*** Opening Exercise input ***

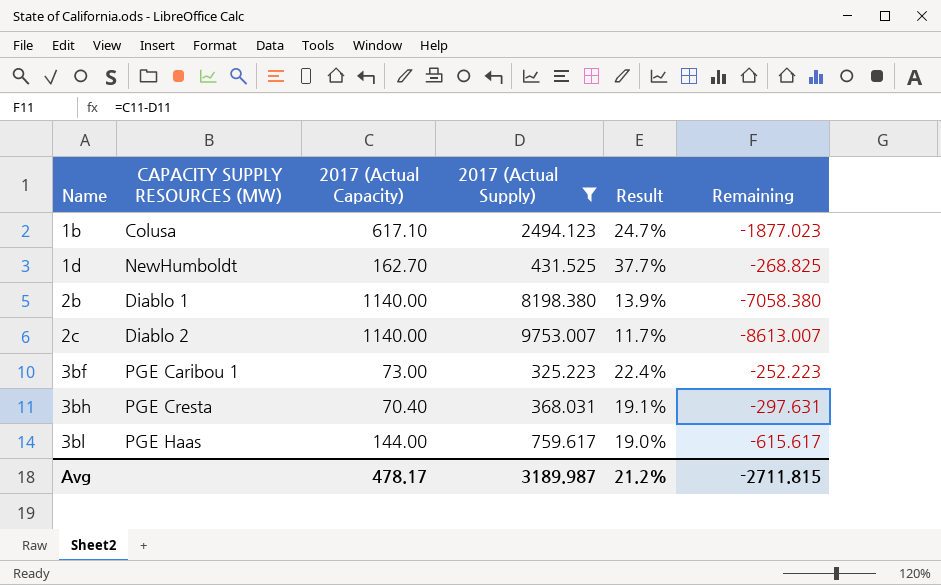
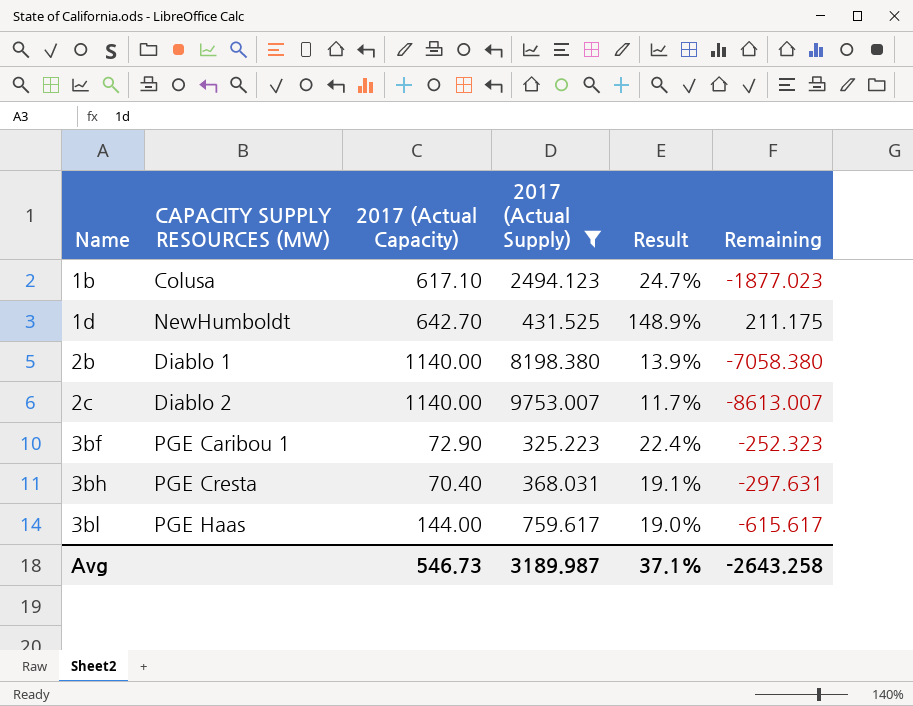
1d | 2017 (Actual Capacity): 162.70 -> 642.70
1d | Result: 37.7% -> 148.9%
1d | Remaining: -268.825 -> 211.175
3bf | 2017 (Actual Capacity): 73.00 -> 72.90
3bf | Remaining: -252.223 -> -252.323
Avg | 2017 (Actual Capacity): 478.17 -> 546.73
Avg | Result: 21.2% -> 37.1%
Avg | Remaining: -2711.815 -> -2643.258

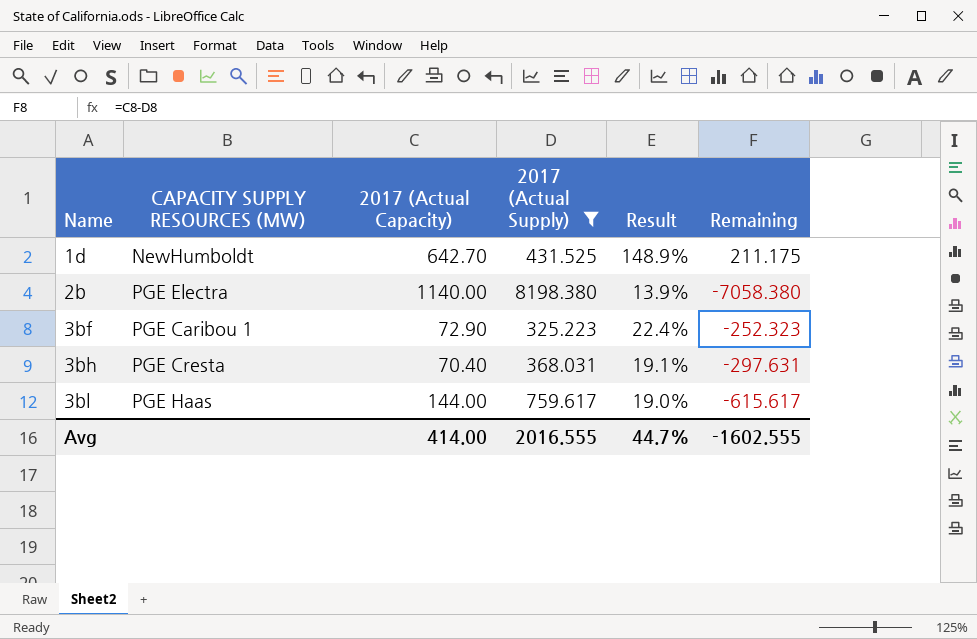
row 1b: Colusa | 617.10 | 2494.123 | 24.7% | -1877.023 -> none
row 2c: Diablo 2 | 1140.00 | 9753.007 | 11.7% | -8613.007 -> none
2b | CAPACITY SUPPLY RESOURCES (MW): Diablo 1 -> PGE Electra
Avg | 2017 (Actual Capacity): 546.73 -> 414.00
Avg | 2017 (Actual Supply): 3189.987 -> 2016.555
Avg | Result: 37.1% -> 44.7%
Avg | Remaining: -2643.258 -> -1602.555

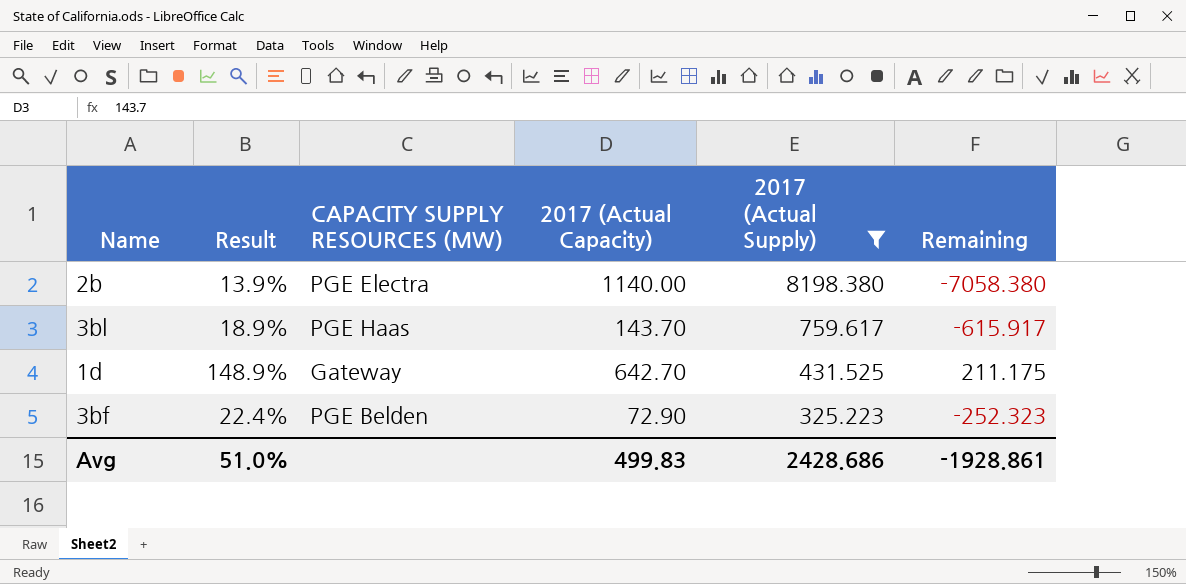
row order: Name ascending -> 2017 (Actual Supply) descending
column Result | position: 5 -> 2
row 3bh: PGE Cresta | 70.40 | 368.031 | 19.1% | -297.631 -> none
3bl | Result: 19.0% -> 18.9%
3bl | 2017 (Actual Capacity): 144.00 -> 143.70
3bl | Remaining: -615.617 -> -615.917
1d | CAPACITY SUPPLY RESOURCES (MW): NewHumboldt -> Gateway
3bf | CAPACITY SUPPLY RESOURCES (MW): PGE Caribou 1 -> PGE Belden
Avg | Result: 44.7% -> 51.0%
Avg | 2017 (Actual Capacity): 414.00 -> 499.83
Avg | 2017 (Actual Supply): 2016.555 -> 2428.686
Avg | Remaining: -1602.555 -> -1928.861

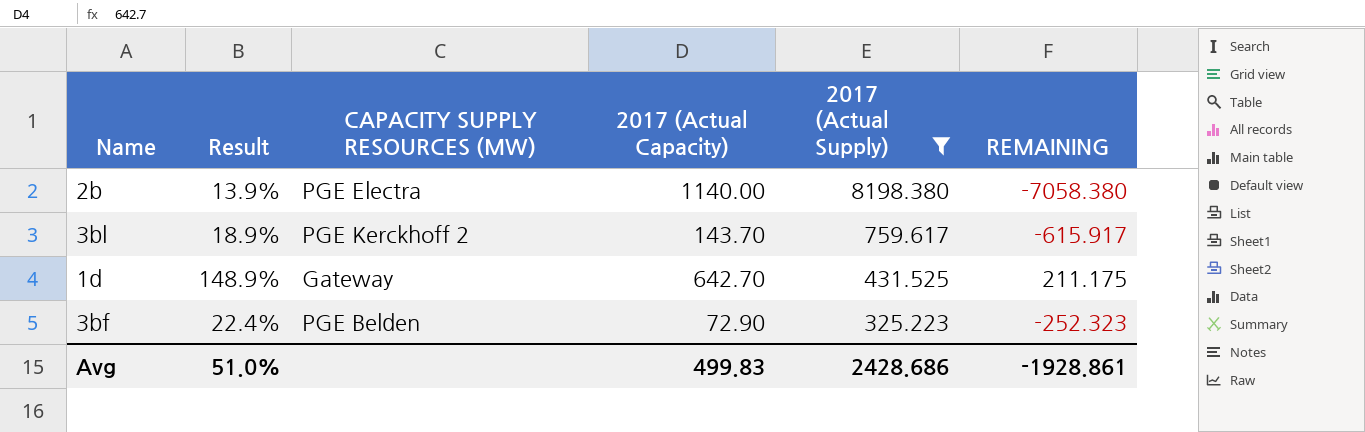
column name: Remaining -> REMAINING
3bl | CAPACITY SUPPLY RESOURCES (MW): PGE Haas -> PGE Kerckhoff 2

*** Closing Exercise input ***
*** Opening Exercise input ***

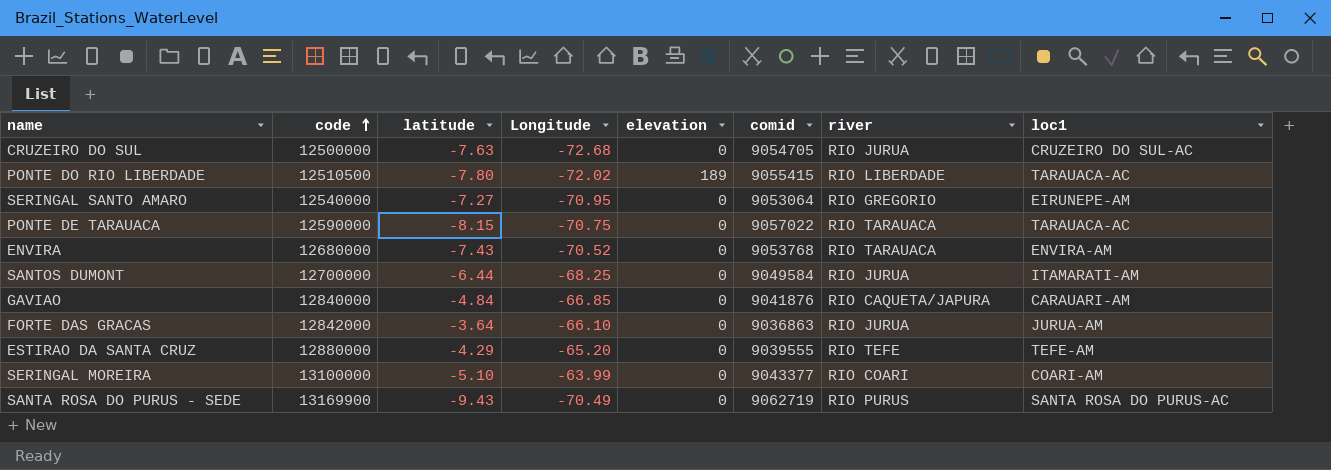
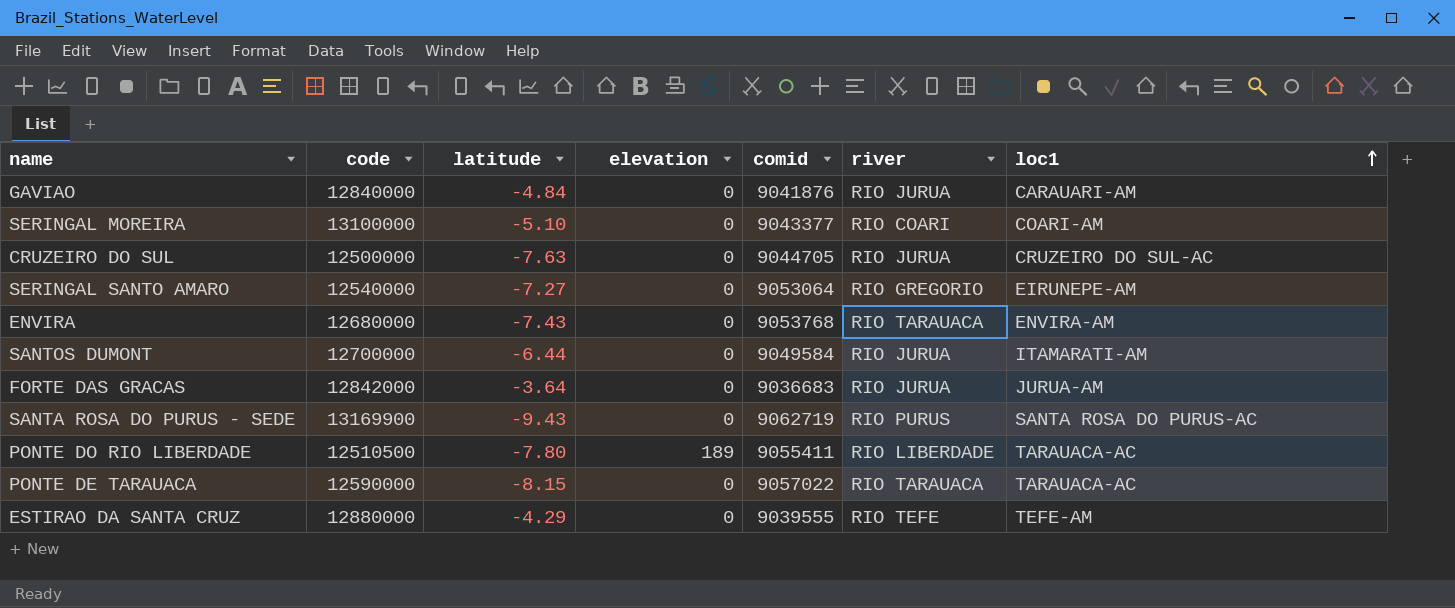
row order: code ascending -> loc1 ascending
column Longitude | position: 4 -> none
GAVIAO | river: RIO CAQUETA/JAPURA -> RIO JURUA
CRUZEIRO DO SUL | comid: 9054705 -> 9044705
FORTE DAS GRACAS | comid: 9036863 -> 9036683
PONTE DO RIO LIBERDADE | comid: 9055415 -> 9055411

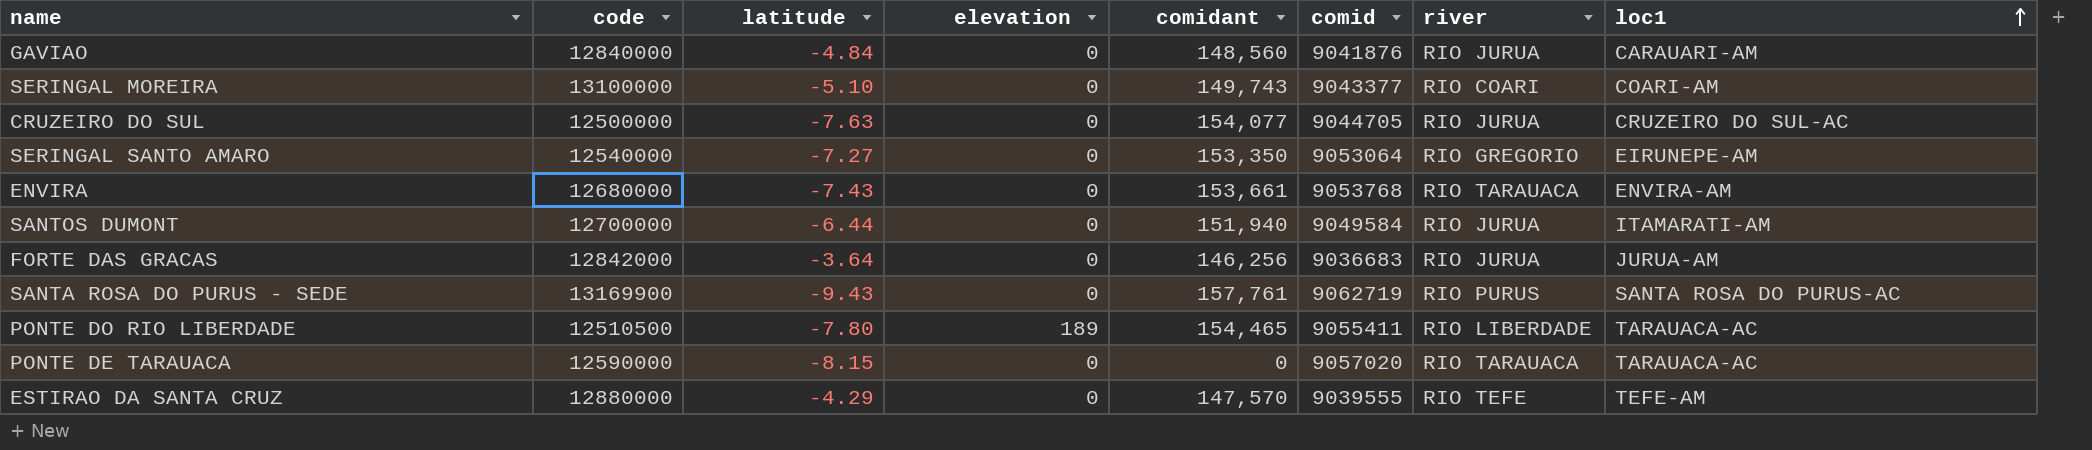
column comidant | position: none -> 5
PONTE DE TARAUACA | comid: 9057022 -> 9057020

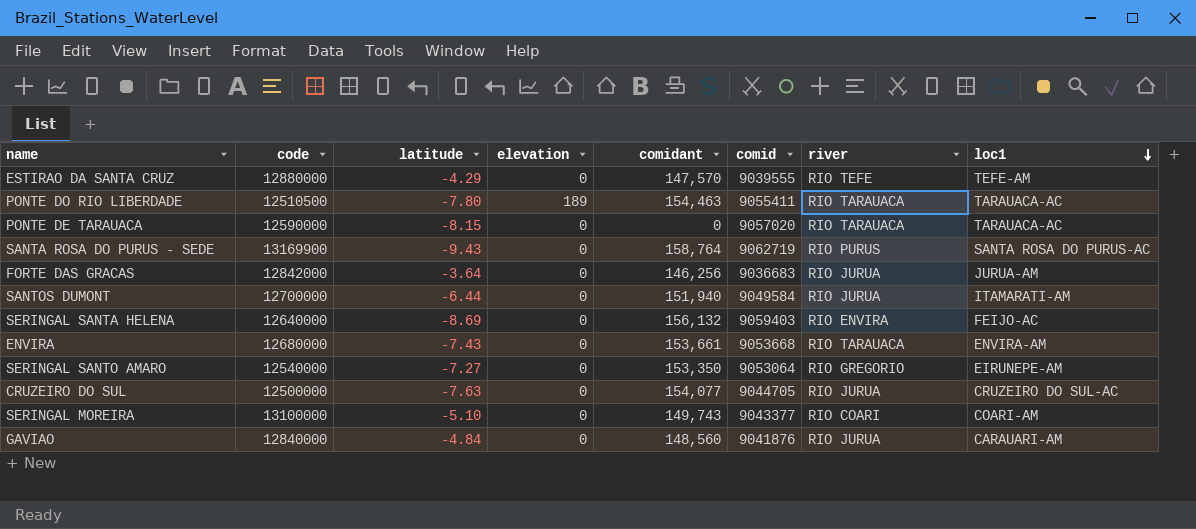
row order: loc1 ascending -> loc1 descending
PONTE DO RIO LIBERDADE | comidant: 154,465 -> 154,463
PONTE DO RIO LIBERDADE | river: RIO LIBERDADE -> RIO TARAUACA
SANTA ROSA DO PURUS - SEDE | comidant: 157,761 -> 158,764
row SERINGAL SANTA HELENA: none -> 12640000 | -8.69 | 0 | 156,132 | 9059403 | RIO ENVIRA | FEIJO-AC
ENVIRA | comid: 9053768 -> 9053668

*** Closing Exercise input ***

Give back exactly the lines of the listing above that run from the line with "column Result | position: 5 -> 2" to the line with "1d | CAPACITY", inclusive.

- [Task solution]:
column Result | position: 5 -> 2
row 3bh: PGE Cresta | 70.40 | 368.031 | 19.1% | -297.631 -> none
3bl | Result: 19.0% -> 18.9%
3bl | 2017 (Actual Capacity): 144.00 -> 143.70
3bl | Remaining: -615.617 -> -615.917
1d | CAPACITY SUPPLY RESOURCES (MW): NewHumboldt -> Gateway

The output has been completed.